Petani kopi tanah air sedang menjerit lantaran kopi impor menggerus harga penjualan kopi. Turunnya pun tidak tanggung-tanggung. Terkerek turun sampai tujuh ribu rupiah.Â
Seperti yang saya baca di republika online (19/08/2019). Harga biji kopi kering di Bengkulu sudah menyentuh 15 ribu rupiah dari sebelumnya 22 ribu rupiah per kilogram. Sedangkan di Lampung mencapai 18 ribu rupiah yang sebelumnya seharga 25 ribu rupiah per kilogramnya.
Penurunan harga kopi ini memang terjadi secara global. Akibat kecemasan terhadap perang dagang Amerika Serikat dan China. Gempuran kopi impor murah menambah apes petani kopi lokal.
Adakah cara yang bisa diramu untuk mengubah jeritan petani kopi menjadi dendang riang? Agar jangan sampai petani kopi kita ikut-ikutan berhenti menanam kopi dan beralih ke komoditas lain seperti yang terjadi di Vietnam.Â
Saya rasa pembaca lebih banyak memiliki ide-ide kreatif yang bisa dijadikan solusi. Di sini saya menuliskan sebagian kecil yang bisa jadi sama-sama terlintas di benak dan pikiran kita sejak lama.

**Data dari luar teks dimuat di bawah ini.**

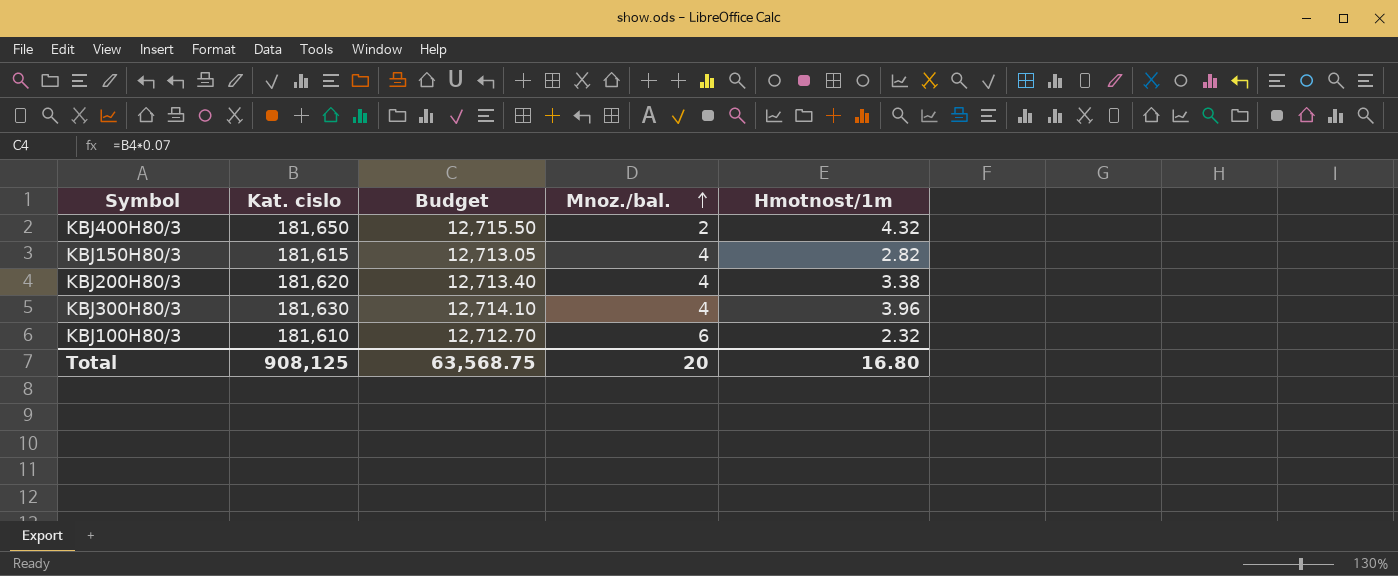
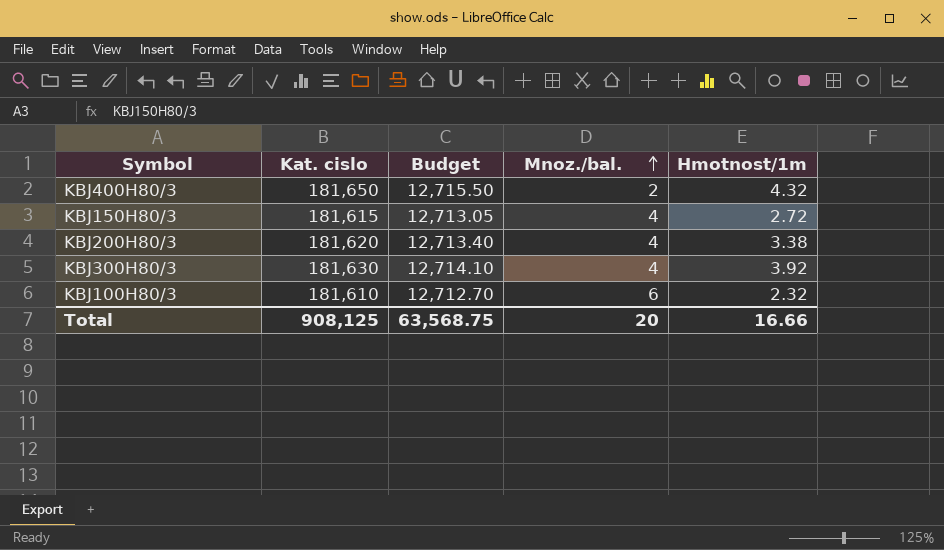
KBJ150H80/3 | Hmotnost/1m: 2.82 -> 2.72
KBJ300H80/3 | Hmotnost/1m: 3.96 -> 3.92
Total | Hmotnost/1m: 16.80 -> 16.66

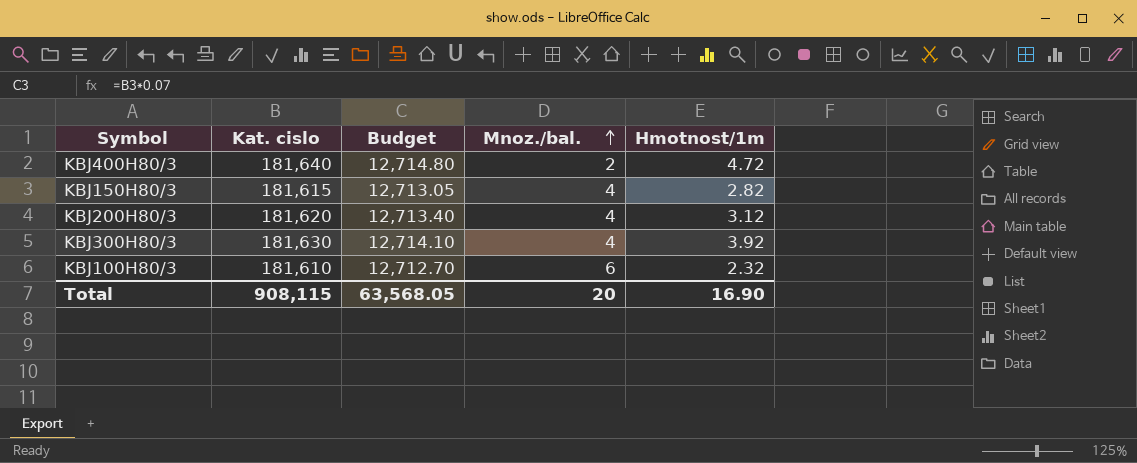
KBJ400H80/3 | Kat. cislo: 181,650 -> 181,640
KBJ400H80/3 | Budget: 12,715.50 -> 12,714.80
KBJ400H80/3 | Hmotnost/1m: 4.32 -> 4.72
KBJ150H80/3 | Hmotnost/1m: 2.72 -> 2.82
KBJ200H80/3 | Hmotnost/1m: 3.38 -> 3.12
Total | Kat. cislo: 908,125 -> 908,115
Total | Budget: 63,568.75 -> 63,568.05
Total | Hmotnost/1m: 16.66 -> 16.90

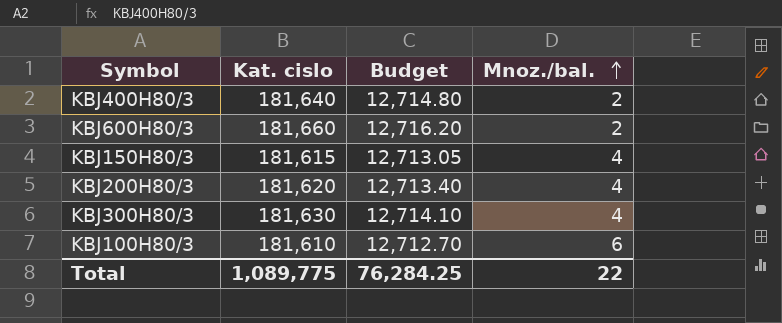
column Hmotnost/1m | position: 5 -> none
row KBJ600H80/3: none -> 181,660 | 12,716.20 | 2
Total | Kat. cislo: 908,115 -> 1,089,775
Total | Budget: 63,568.05 -> 76,284.25
Total | Mnoz./bal.: 20 -> 22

Petani perlu melirik koperasi seperti yang disarankan oleh Deputi Produksi dan Pemasaran Kementerian Koperasi dan UKM Victoria Simanungkalit. Skala ekonomi dengan berkumpul dan memanfaatkan koperasi akan jauh lebih besar dan mempunyai daya tawar yang lebih kuat.

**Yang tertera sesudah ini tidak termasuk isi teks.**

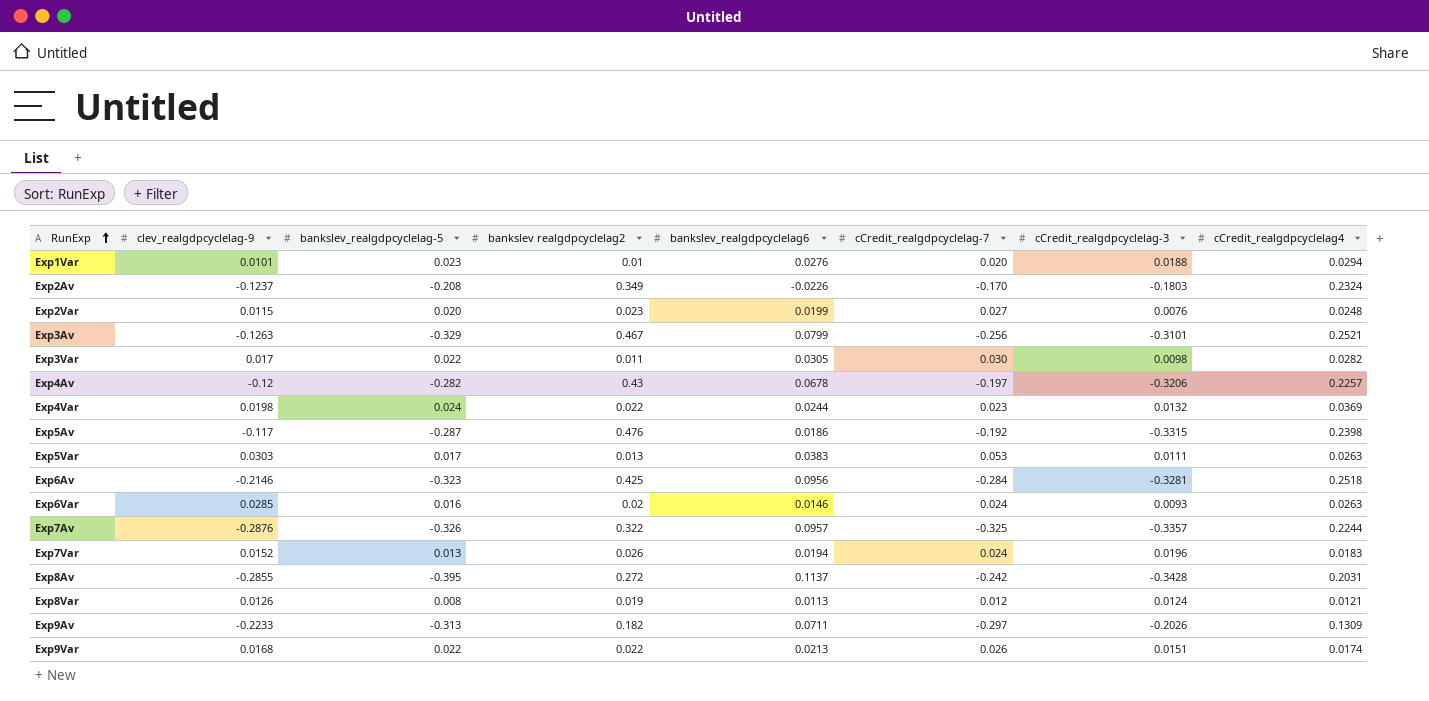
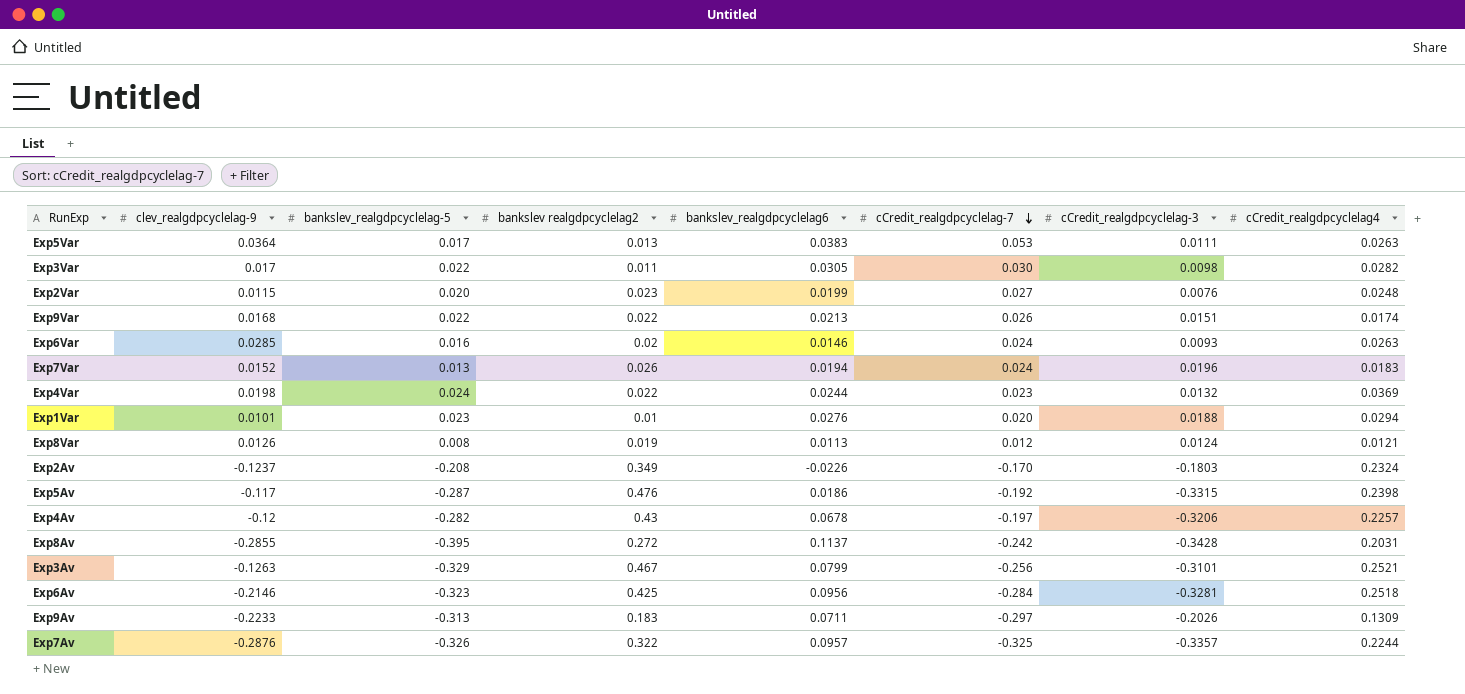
row order: RunExp ascending -> cCredit_realgdpcyclelag-7 descending
Exp5Var | clev_realgdpcyclelag-9: 0.0303 -> 0.0364
Exp9Av | bankslev realgdpcyclelag2: 0.182 -> 0.183

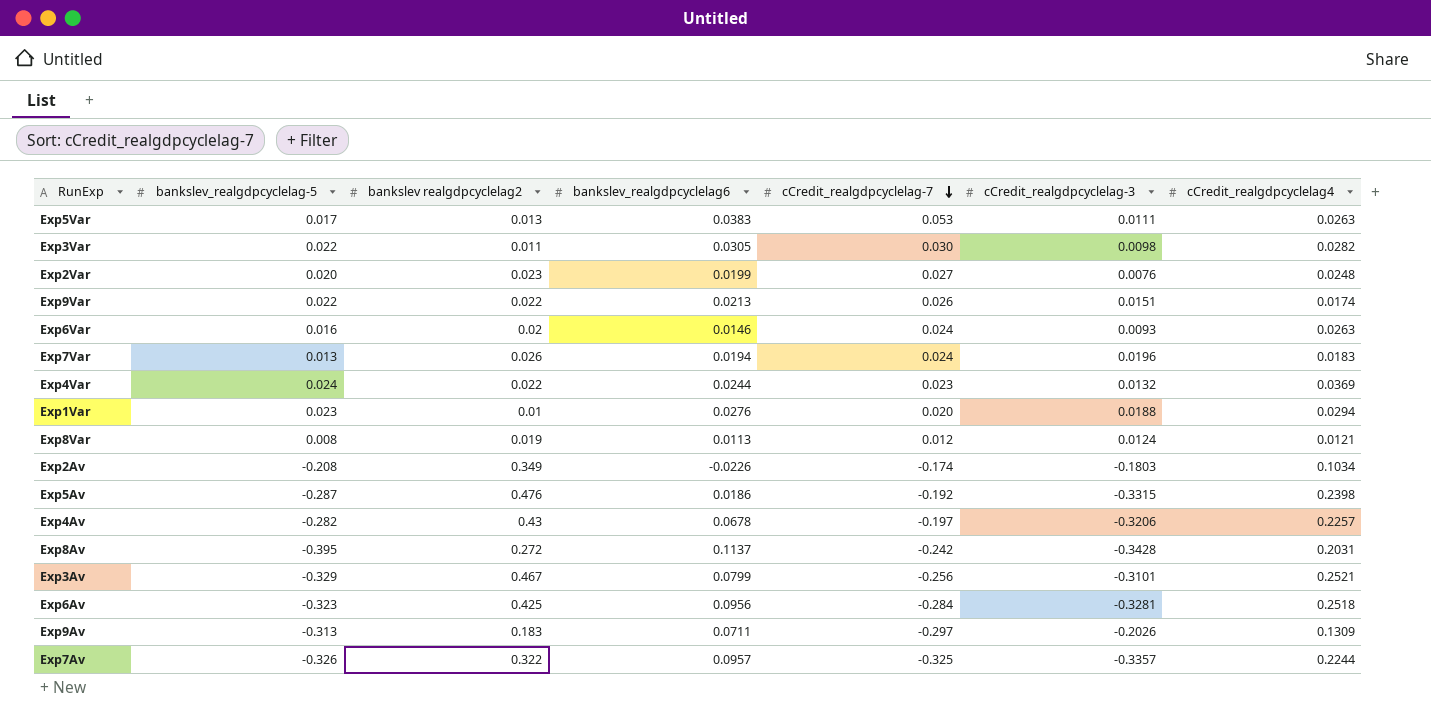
column clev_realgdpcyclelag-9 | position: 2 -> none
Exp2Av | cCredit_realgdpcyclelag-7: -0.170 -> -0.174
Exp2Av | cCredit_realgdpcyclelag4: 0.2324 -> 0.1034

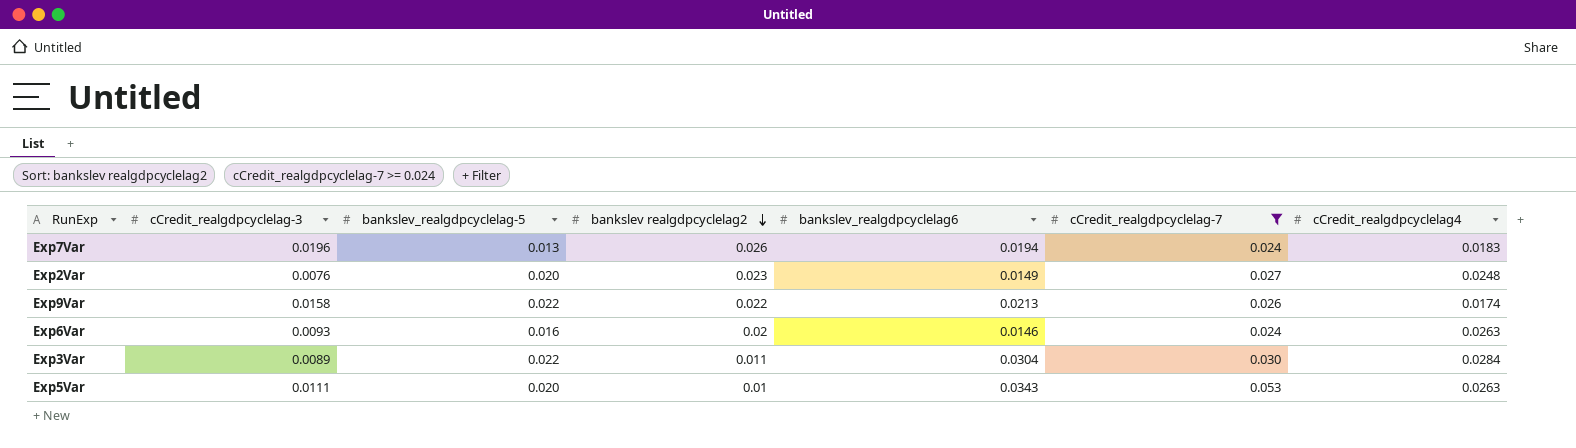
filter: none -> cCredit_realgdpcyclelag-7 >= 0.024
row order: cCredit_realgdpcyclelag-7 descending -> bankslev realgdpcyclelag2 descending
column cCredit_realgdpcyclelag-3 | position: 6 -> 2
Exp2Var | bankslev_realgdpcyclelag6: 0.0199 -> 0.0149
Exp9Var | cCredit_realgdpcyclelag-3: 0.0151 -> 0.0158
Exp3Var | cCredit_realgdpcyclelag-3: 0.0098 -> 0.0089
Exp3Var | bankslev_realgdpcyclelag6: 0.0305 -> 0.0304
Exp3Var | cCredit_realgdpcyclelag4: 0.0282 -> 0.0284
Exp5Var | bankslev_realgdpcyclelag-5: 0.017 -> 0.020
Exp5Var | bankslev realgdpcyclelag2: 0.013 -> 0.01
Exp5Var | bankslev_realgdpcyclelag6: 0.0383 -> 0.0343

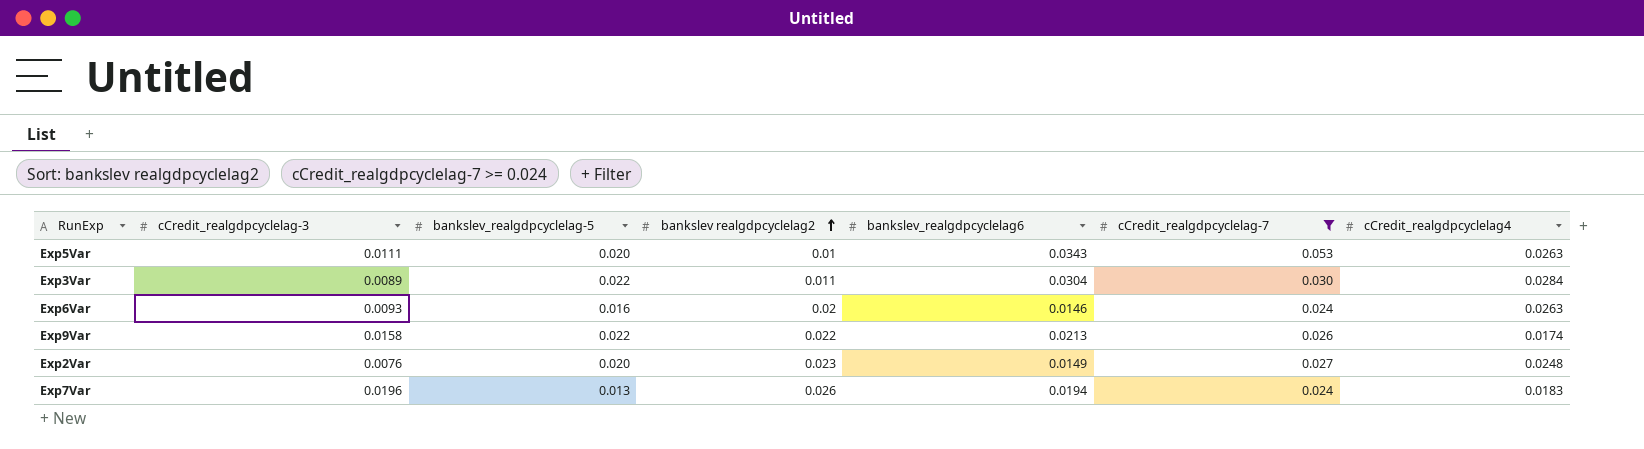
row order: bankslev realgdpcyclelag2 descending -> bankslev realgdpcyclelag2 ascending

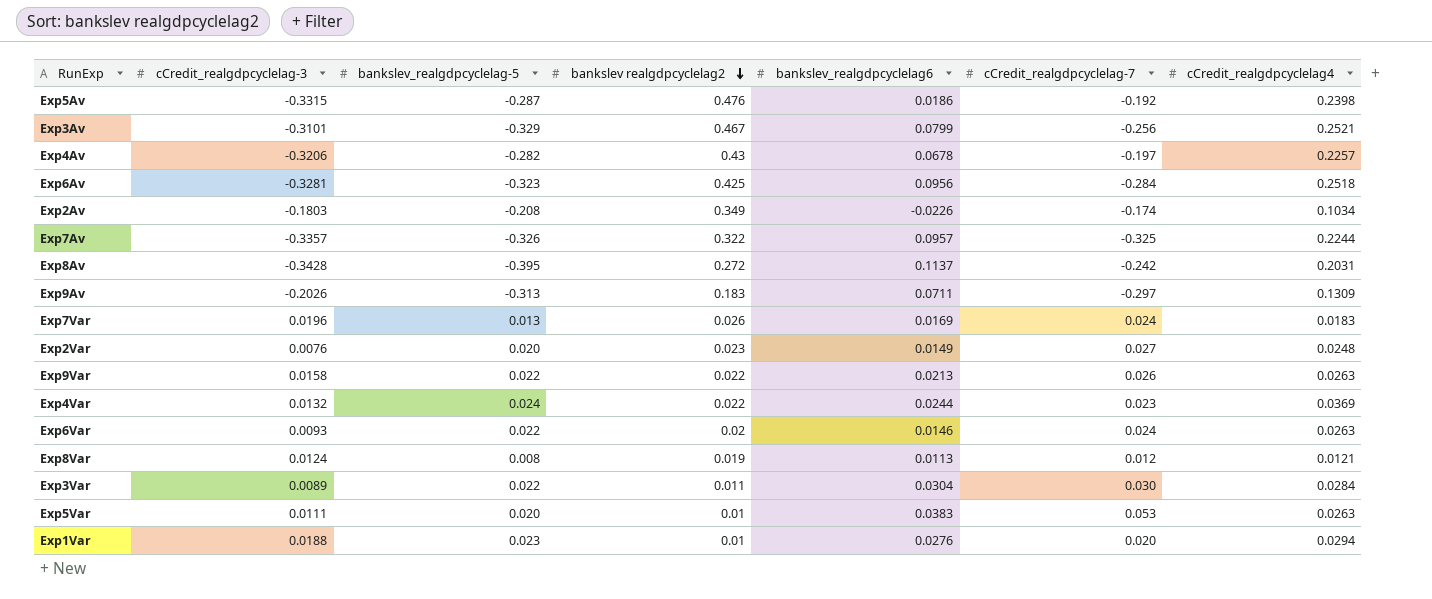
filter: cCredit_realgdpcyclelag-7 >= 0.024 -> none
row order: bankslev realgdpcyclelag2 ascending -> bankslev realgdpcyclelag2 descending
Exp7Var | bankslev_realgdpcyclelag6: 0.0194 -> 0.0169
Exp9Var | cCredit_realgdpcyclelag4: 0.0174 -> 0.0263
Exp6Var | bankslev_realgdpcyclelag-5: 0.016 -> 0.022
Exp5Var | bankslev_realgdpcyclelag6: 0.0343 -> 0.0383

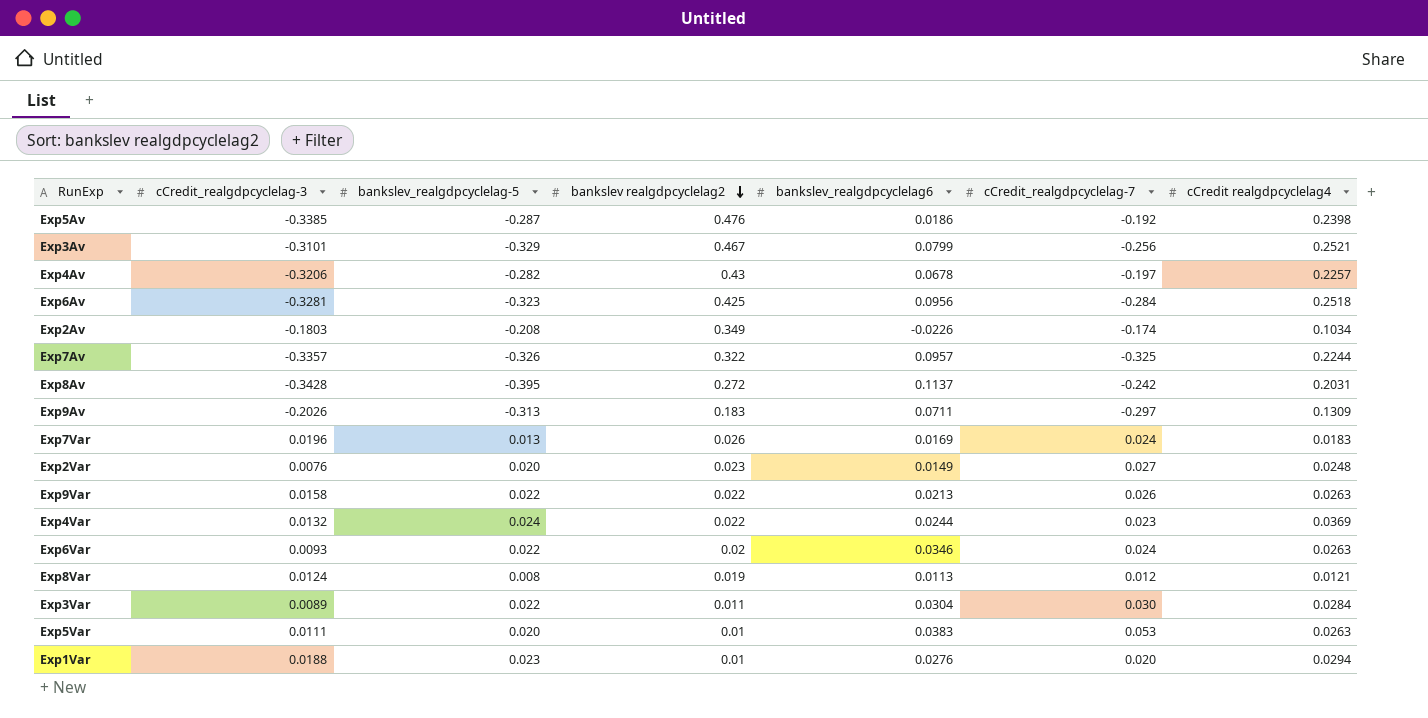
column name: cCredit_realgdpcyclelag4 -> cCredit realgdpcyclelag4
Exp5Av | cCredit_realgdpcyclelag-3: -0.3315 -> -0.3385
Exp6Var | bankslev_realgdpcyclelag6: 0.0146 -> 0.0346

Ada hal penting yang lebih dari sekedar berkelompok dan memanfaatkan koperasi, yakni membina petani untuk mendifersifikasi kegiatan usaha mereka.
Proses penanaman, perawatan tanaman, pemanenan sampai produksi biji kopi bahkan pengolahan menjadi bubuk kopi bisa dijadikan alternatif wisata ekologis dan edukatif.
Sudah saatnya petani menambah sumber penghasilan tidak melulu melalui penjualan biji kopi. Apalagi saat ini produktivitas biji kopi di tanah air baru mencapai 0,6 sampai 0,7 ton per hektarnya. Wisata serba kopi bisa memberikan penghasilan tambahan, hanya saja petani butuh kerja ekstra melayani wisatawan dengan ramah dan terbuka.